A Note From Our Editor: “How Disingenuous Can A Theologian Be?” -- By: John Warwick Montgomery

Journal: Global Journal of Classical Theology
Volume: GJCT 14:1 (May 2017)
Article: A Note From Our Editor: “How Disingenuous Can A Theologian Be?”
Author: John Warwick Montgomery


A Note From Our Editor: “How Disingenuous Can A Theologian Be?”

John Warwick Montgomery

This issue of the Global Journal features your editor’s presentation at the historic Kloha-Montgomery debate at Concordia University Chicago on 15 October 2016. There Dr Montgomery dealt with the implications of textual criticism for biblical inerrancy—and the dangers of Dr Kloha’s approach to it. This issue will include the complete texts of Dr Montgomery’s debate presentation and rebuttal to Dr Kloha, together with a detailed review of the debate by the Revd Jack Cassione. Unfortunately, Dr Kloha has refused to allow third parties to publish his presentation as a whole or in part, but we understand that his material can be obtained from the Concordia Seminary, St Louis, where he teaches.
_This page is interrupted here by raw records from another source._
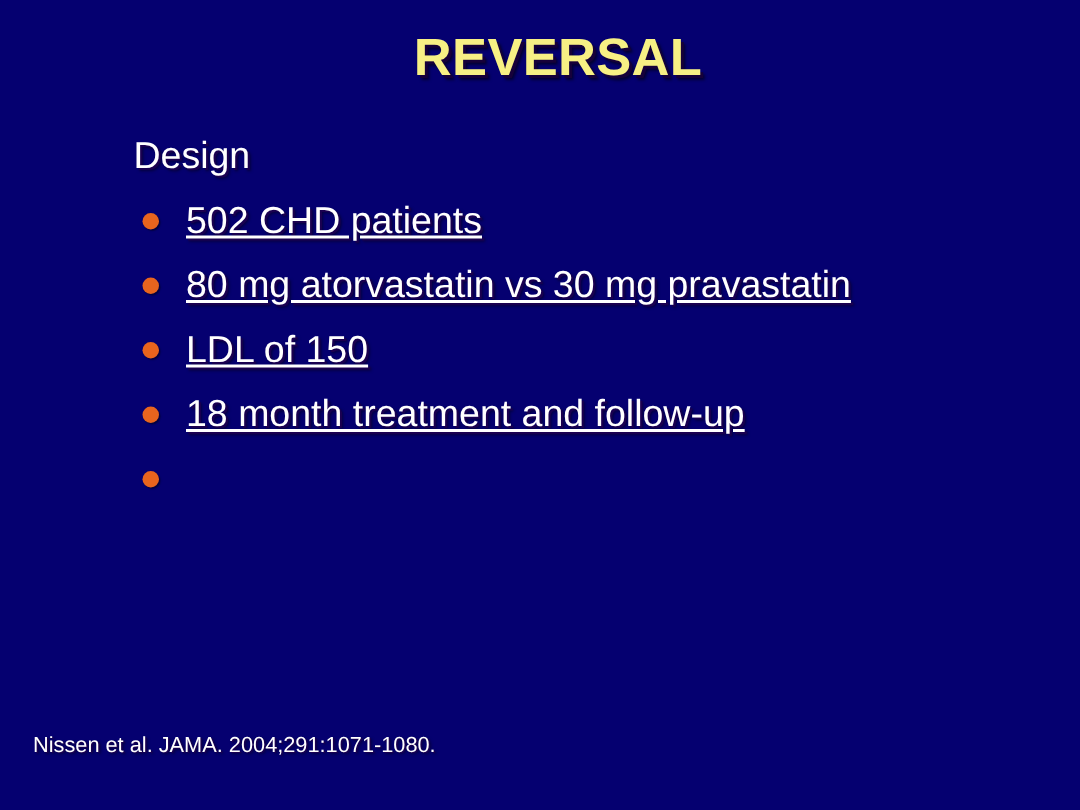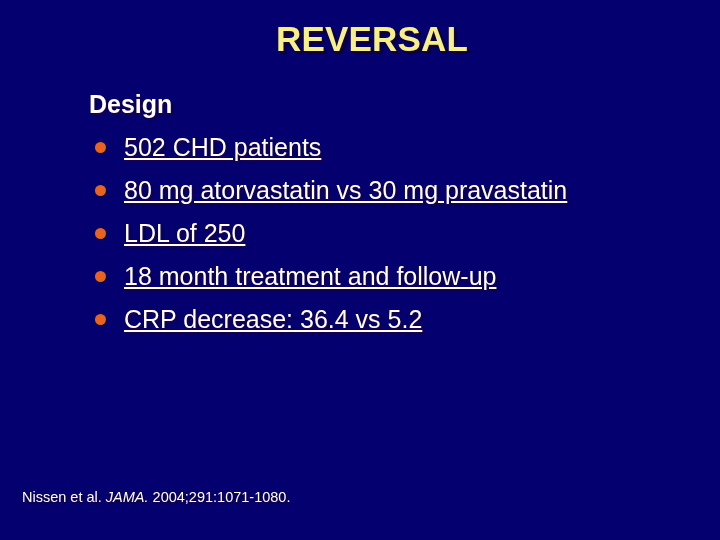"Design" .heading { font-weight: bold -> normal }
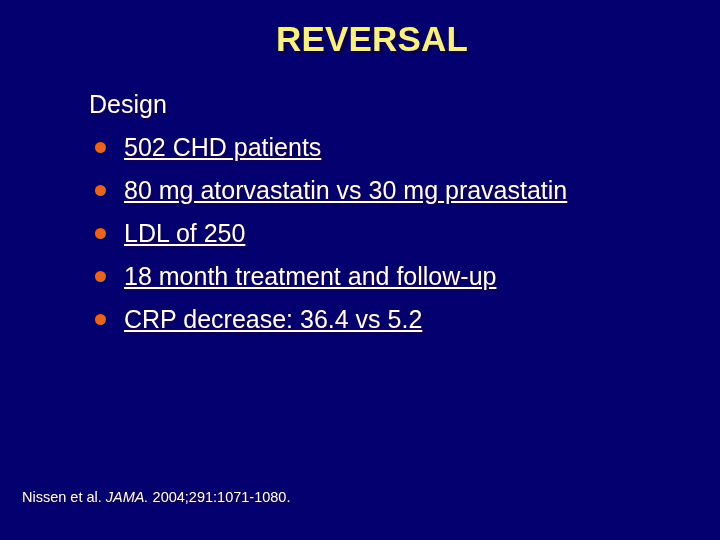"LDL of 250" span.bullet-text { text: 250 -> 150 }
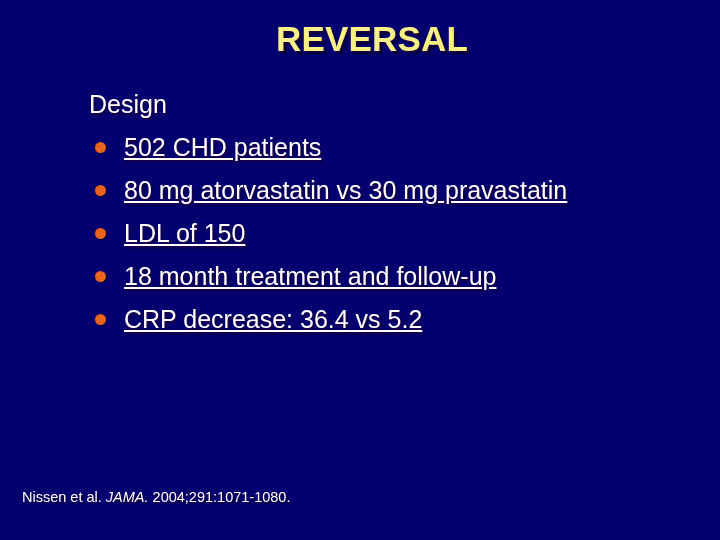"CRP decrease: 36.4 vs 5.2" span.bullet-text { html: <span>CRP decrease: 36.4 vs 5.2</span> -> none }
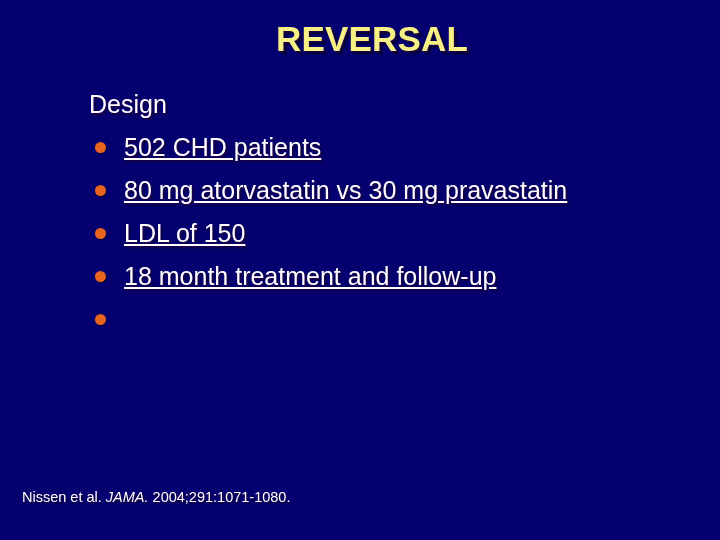"JAMA." .citation .journal { font-style: italic -> none }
Shortly after the debate, one of Professor Kloha’s seminary colleagues defended him in a blog in the following terms: “Kloha is not disingenuous or contradictory. He simply does not need to detail every step of his work to those in his field in the same way that he does for the person who does not work in that field.”

I replied: Pace Professor Herrmann, this is not a matter of Kloha’s simplifying for Lutherans the views he has espoused in a more technical manner in European scholarly Festschriften. There, before audiences of non-confessional academics, Kloha presents views incompatible with biblical stability and reliability – and then avoids saying the same thing to the Christian laity in his own church body. Egregious example: he argues, on the basis of poor MS sources and thoroughgoing eclecticism’s principle of choosing variant readings according to subjective, literary fit, that Elizabeth and not Mary spoke the Magnificat. Then, teaching in church on the very same Lucan passage, he never even refers to the question – giving his audience the obvious message that he goes along with the Marian reading as do all the standard translations based on solid Greek texts. This is simply dishonest. If that is the kind of scholarship and churchmanship practiced at the Concordia Seminary, St Louis, I tremble for the future of the LCMS.